For years, know your customer checks have become commonplace on the internet. Often, this involves sharing a copy of a government-issued ID and a selfie to confirm identity to access a website, app, or to purchase certain goods. Now, age-verification laws taking effect across the United States, the United Kingdom, Australia, and beyond are giving rise to an entire industry of ID-checking companies charged with granting access to the adult web.
Uploading identity details and a selfie to a company’s servers has long concerned privacy advocates. They fear this sensitive information could be monetized, lost, or stolen in a data breach. A new startup called TruSources aims to solve some of these privacy and security challenges by performing age-verification and identity checks on a person’s device. With this approach, a person’s sensitive information never leaves their phone.
The company is part of Startup Battlefield and plans to show off its new technology at TechCrunch Disrupt 2025, which runs from October 27 through 29 at Moscone West in San Francisco. TruSources’ founder and chief technology officer, Sanjay Krishnamurthy, previously worked on the core encryption engine at WhatsApp. He explains that he developed his technology initially to help prevent scams, many of which rely on duping unsuspecting victims into handing over sensitive information that scammers use to cash in.
His company developed a deepfake-detection app and a know your customer app, which can be used to verify a user’s liveness on-device in a few seconds. Krishnamurthy says that when a user verifies their identity with TruSources, none of their information is uploaded to its servers, unlike most age- and identity-checking companies. Instead, TruSources’ technology relies on a custom machine learning model built into its apps. This model detects patterns from an existing dataset that the company developed to spot deepfakes and false identity cards.

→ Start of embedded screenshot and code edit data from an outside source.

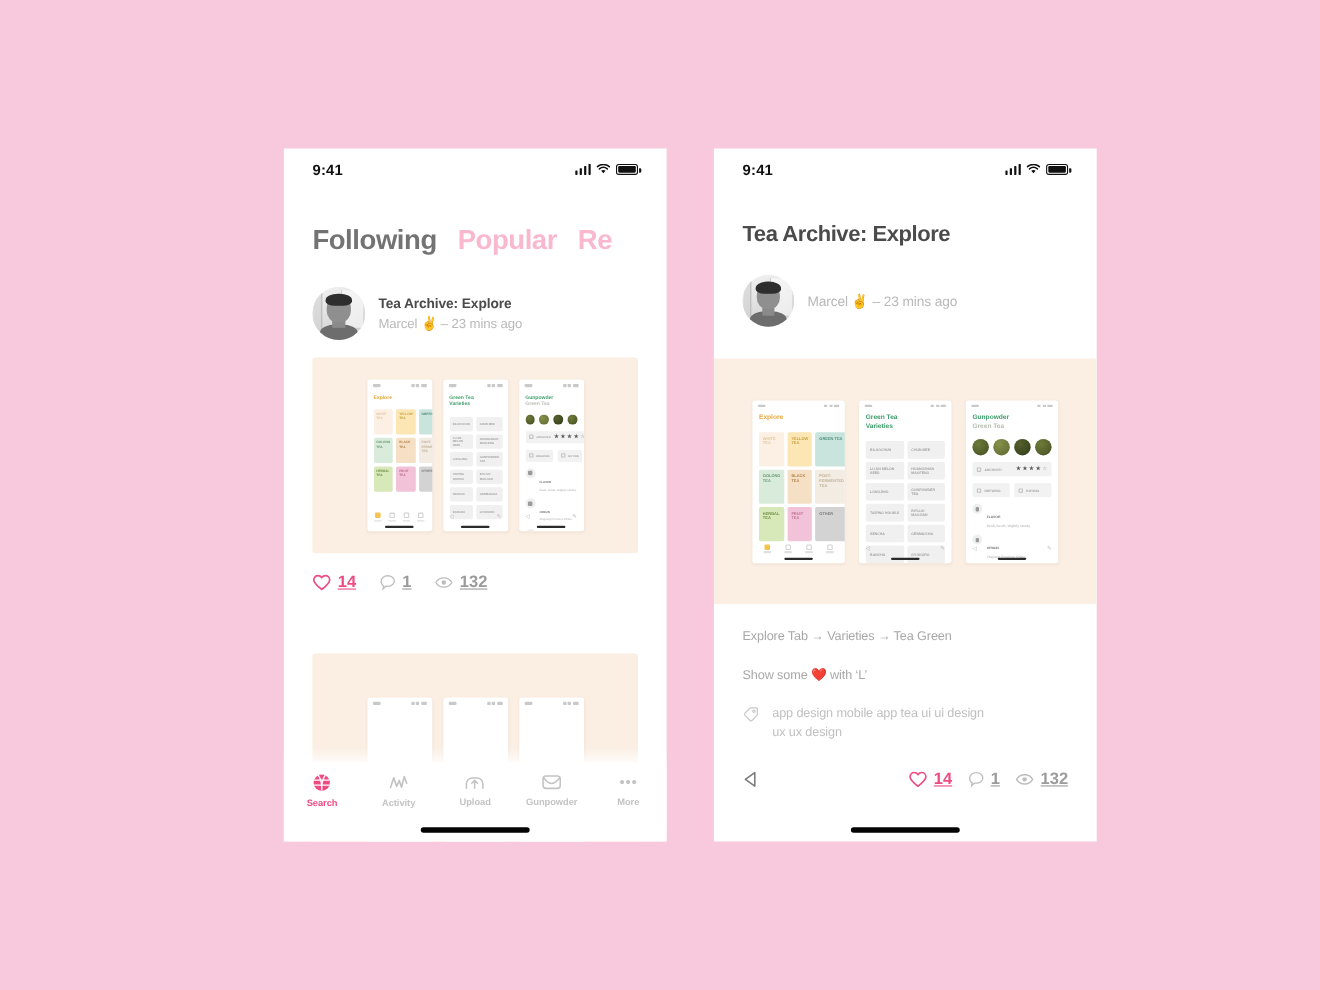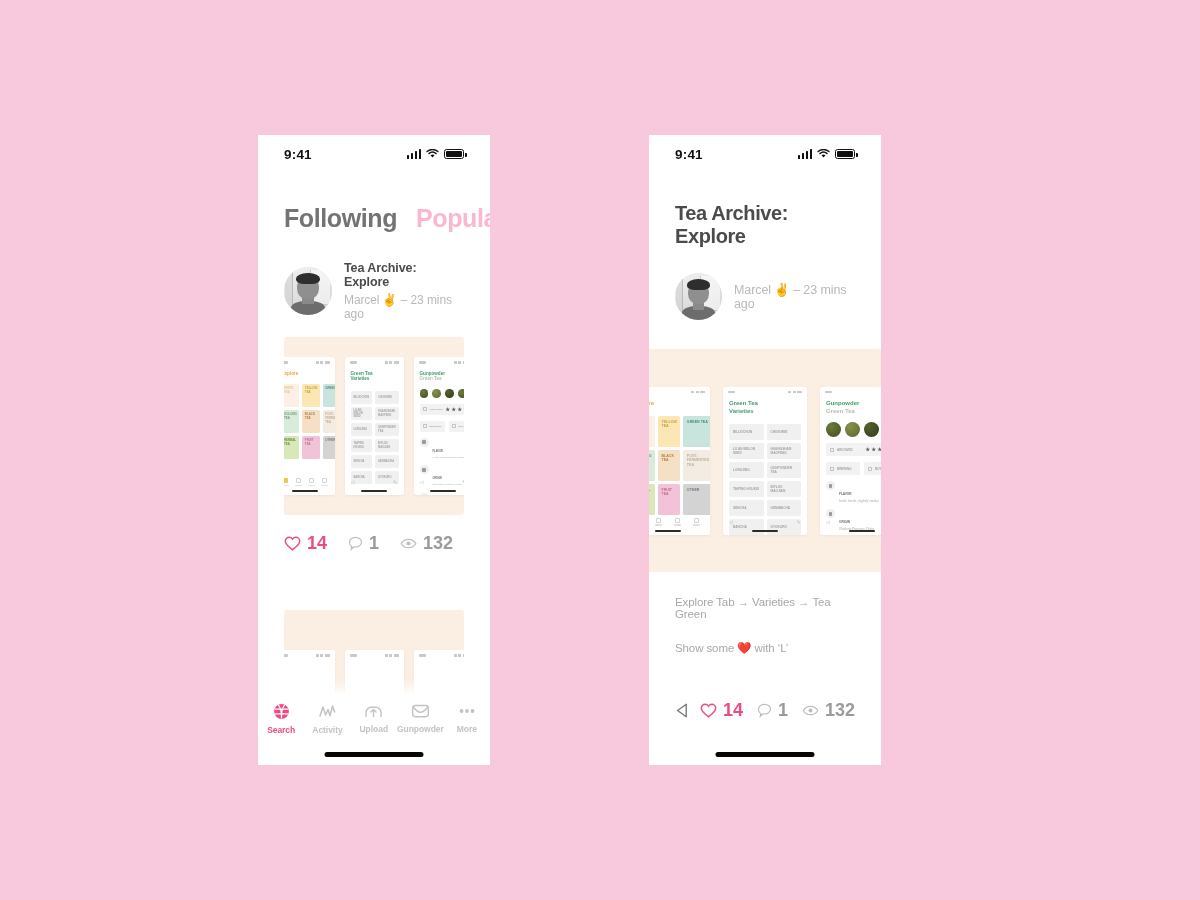--- a/index.html
+++ b/index.html
@@ -13,7 +13,7 @@
 
   
   .phone {
-    position: absolute; top: 135px; width: 232px; height: 630px;
+    position: absolute; top: 135px; width: 348px; height: 630px;
     background: #ffffff; overflow: hidden;
   }
   #phone-feed   { left: 258px; }

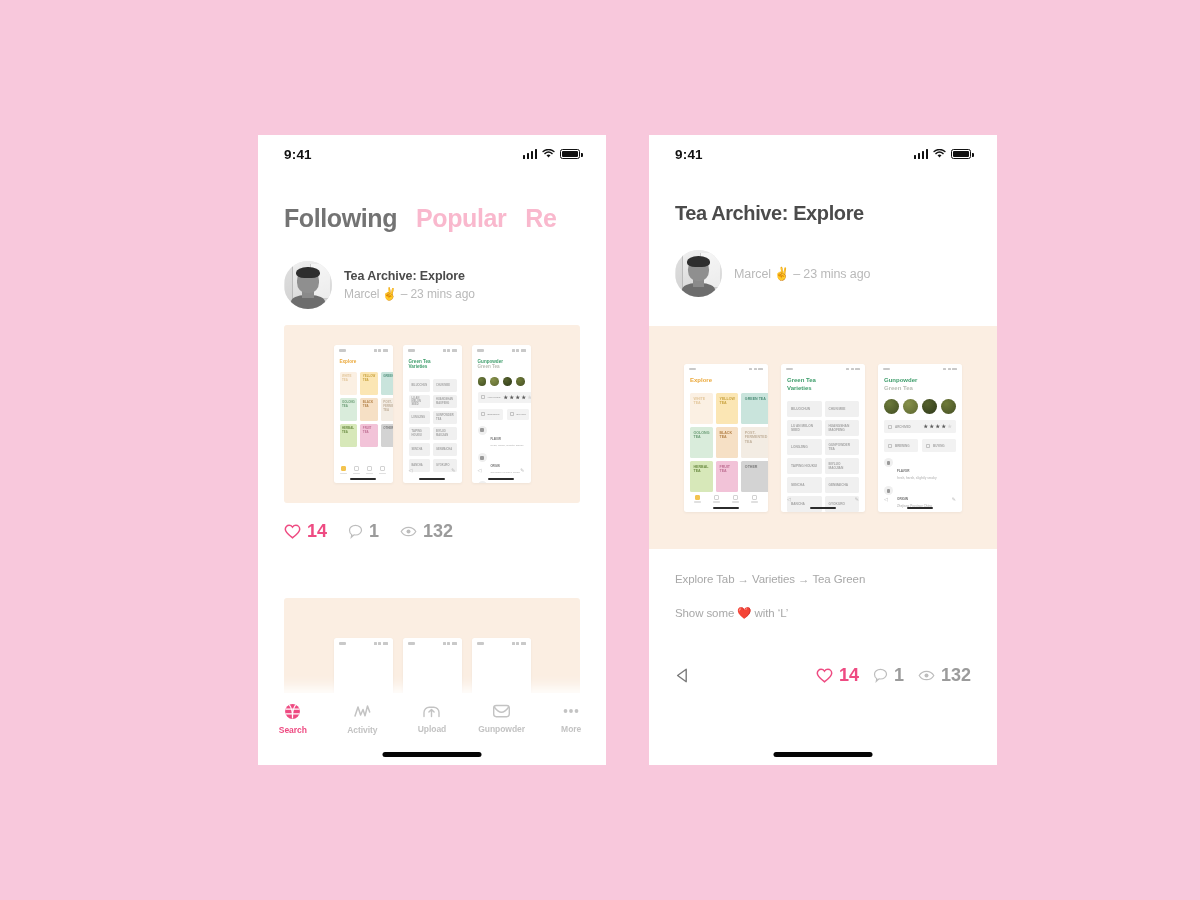--- a/index.html
+++ b/index.html
@@ -67,7 +67,7 @@
 
   .shot-stats { display: flex; align-items: center; gap: 7px; padding: 18px 26px 0; }
   .stat { display: flex; align-items: center; gap: 6px; margin-right: 14px; }
-  .stat-num { font-size: 18px; font-weight: bold; color: #9b9b9b; }
+  .stat-num { font-size: 15px; font-weight: bold; color: #9b9b9b; text-decoration: underline; }
   .stat.liked .stat-num { color: #ee4b82; }
 
   

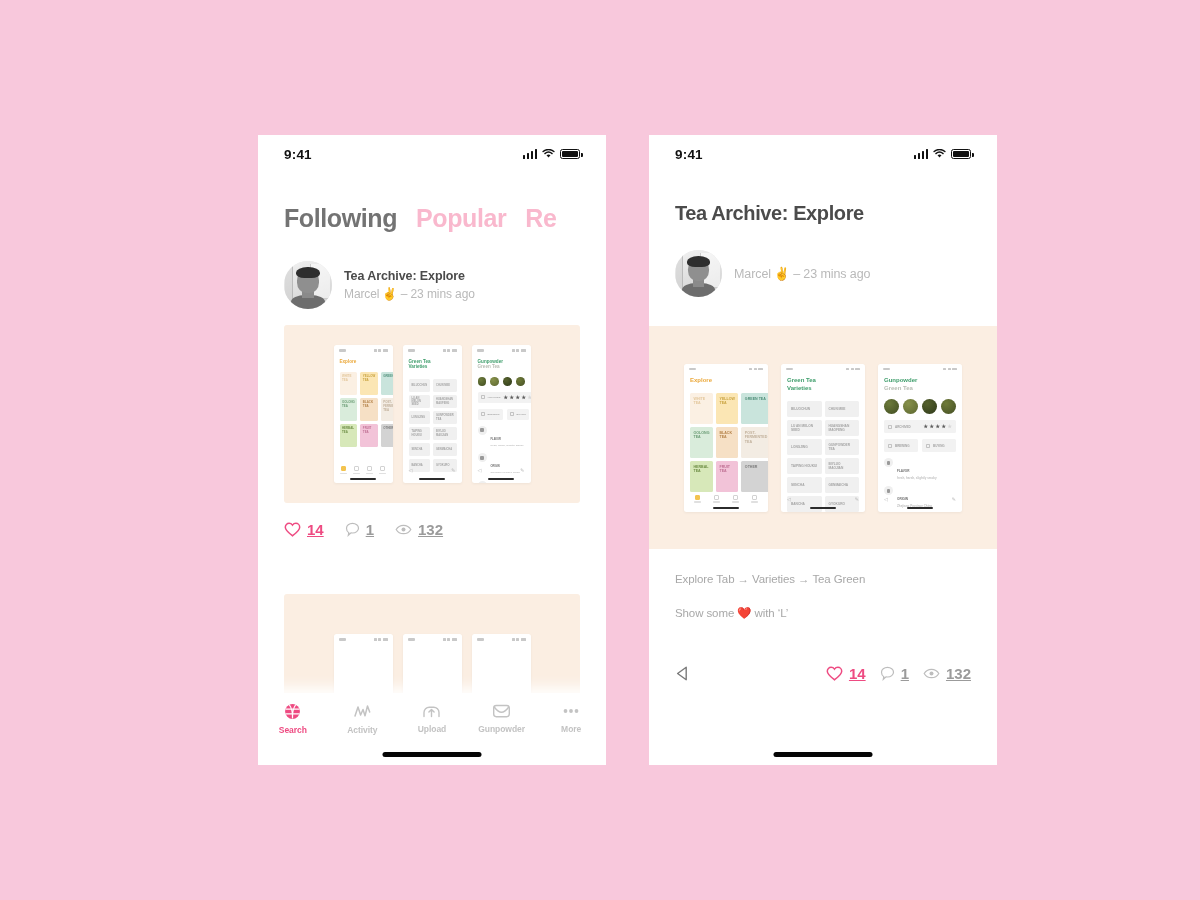--- a/index.html
+++ b/index.html
@@ -651,6 +651,13 @@
     <div class="detail-body">
       <div class="detail-line">Explore Tab → Varieties → Tea Green</div>
       <div class="detail-line">Show some ❤️ with ‘L’</div>
+      <div class="detail-tags">
+        <svg width="15" height="15" viewBox="0 0 15 15" style="flex:none;margin-top:1px">
+            <path d="M7.6 1.6h5.1a.8.8 0 0 1 .8.8v5.1a1.6 1.6 0 0 1-.5 1.1l-4.4 4.4a1.1 1.1 0 0 1-1.6 0L2.1 8.1a1.1 1.1 0 0 1 0-1.6L6.5 2.1a1.6 1.6 0 0 1 1.1-.5z" fill="none" stroke="#c8c8c8" stroke-width="1.1"></path>
+            <circle cx="10.4" cy="4.6" r="1.1" fill="none" stroke="#c8c8c8" stroke-width="1.1"></circle>
+          </svg>
+        <div class="tag-list">app design  mobile app  tea  ui  ui design  ux  ux design</div>
+      </div>
     </div>
 
     <div class="detail-actions">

TruSources’ technology can be integrated with other apps and websites that must comply with age-verification laws. The technology can also be integrated into corporate single-sign-on services, which allow employees to access multiple work apps with one set of credentials. The apps can also produce a QR code for use in the real world, such as when proving a person’s age to enter a bar without having to present a physical copy of their identity documents.
Krishnamurthy said his technology will help companies that are subject to age-verification and identity checks to be compliant with know your customer rules. It does this while protecting those companies from having to collect people’s government-issued identity documents and preserving users’ privacy. He noted that a handful of countries have mandated that all apps need to know a user’s age, creating a significant problem because companies do not want to handle IDs from all over the world due to various legal implications.
TruSources is still in its early days but stands out as one of the few startups tackling identity checks and age verification without compromising a person’s privacy or security.